How to sort over dictionaries
David Raymond
David.Raymond at tomtom.com
Thu Aug 30 09:55:37 EDT 2018
Remember to check what the res["date"] types actually are. If they're just text, then it looked like they were in M/D/Y format, which won't sort correctly as text, hence you might want to include using datetime.strptime() to turn them into sortable datetimes.
-----Original Message-----
From: Python-list [mailto:python-list-bounces+david.raymond=tomtom.com at python.org] On Behalf Of harish at moonshots.co.in
Sent: Thursday, August 30, 2018 4:31 AM
To: python-list at python.org
Subject: Re: How to sort over dictionaries
> > sort = sorted(results, key=lambda res:itemgetter('date'))
> > print(sort)
> >
> >
> > I have tried the above code peter but it was showing error like ....
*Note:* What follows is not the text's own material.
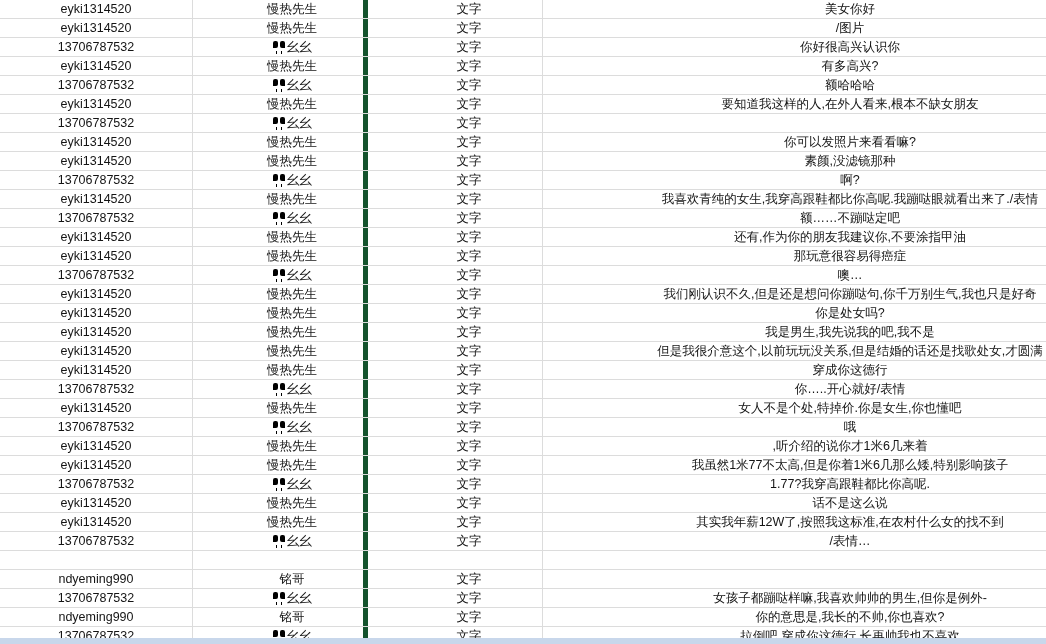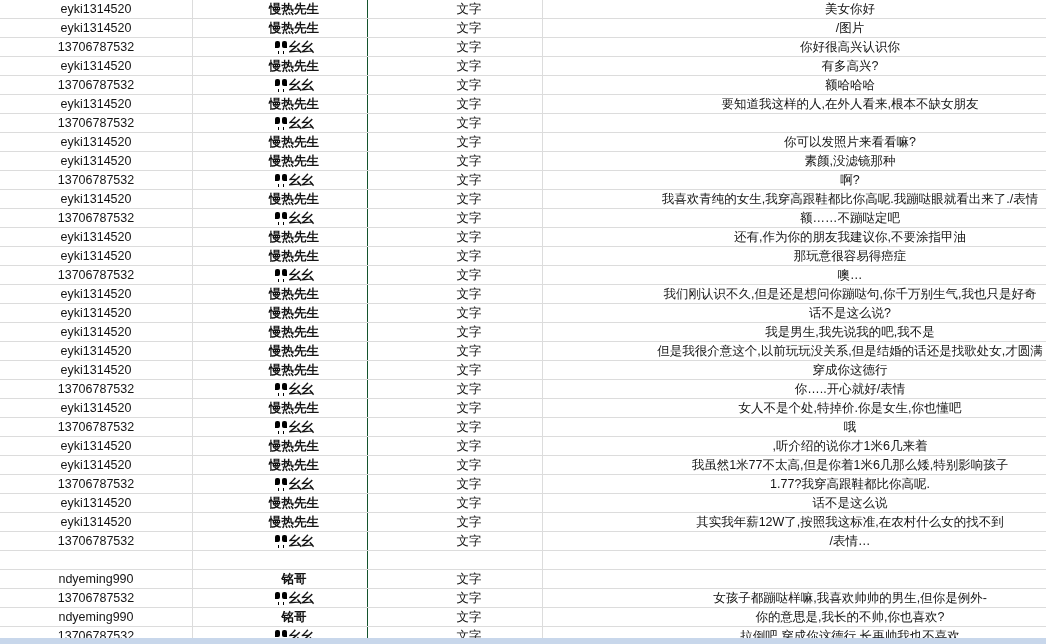"慢热先生" .col-nickname { border-right: 1px solid #14532d -> 5px solid #14532d; font-weight: bold -> none }
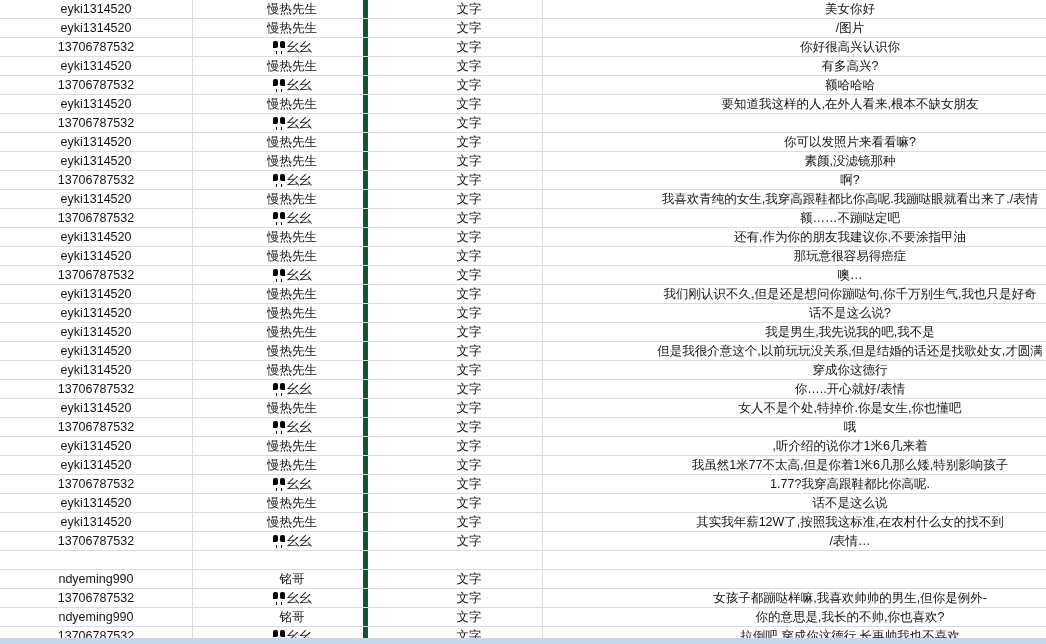"话不是这么说?" span { text: 话不是这么说 -> 你是处女吗 }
> > TypeError: '<' not supported between instances of 'operator.itemgetter'
> > and 'operator.itemgetter'
>
> lambda res: itemgetter('date')
>
> is short for
>
> def keyfunc(res):
> return itemgetter('date')
>
> i. e. it indeed returns the itemgetter instance. But you want to return
> res["date"]. For that you can either use a custom function or the
> itemgetter, but not both.
>
> (1) With regular function:
>
> def keyfunc(res):
> return res["date"]
> sorted_results = sorted(results, key=keyfunc)
>
> (1a) With lambda:
>
> keyfunc = lambda res: res["date"]
> sorted_results = sorted(results, key=keyfunc)
>
> (2) With itemgetter:
>
> keyfunc = itemgetter("date")
> sorted_results = sorted(results, key=keyfunc)
>
> Variants 1a and 2 can also be written as one-liners.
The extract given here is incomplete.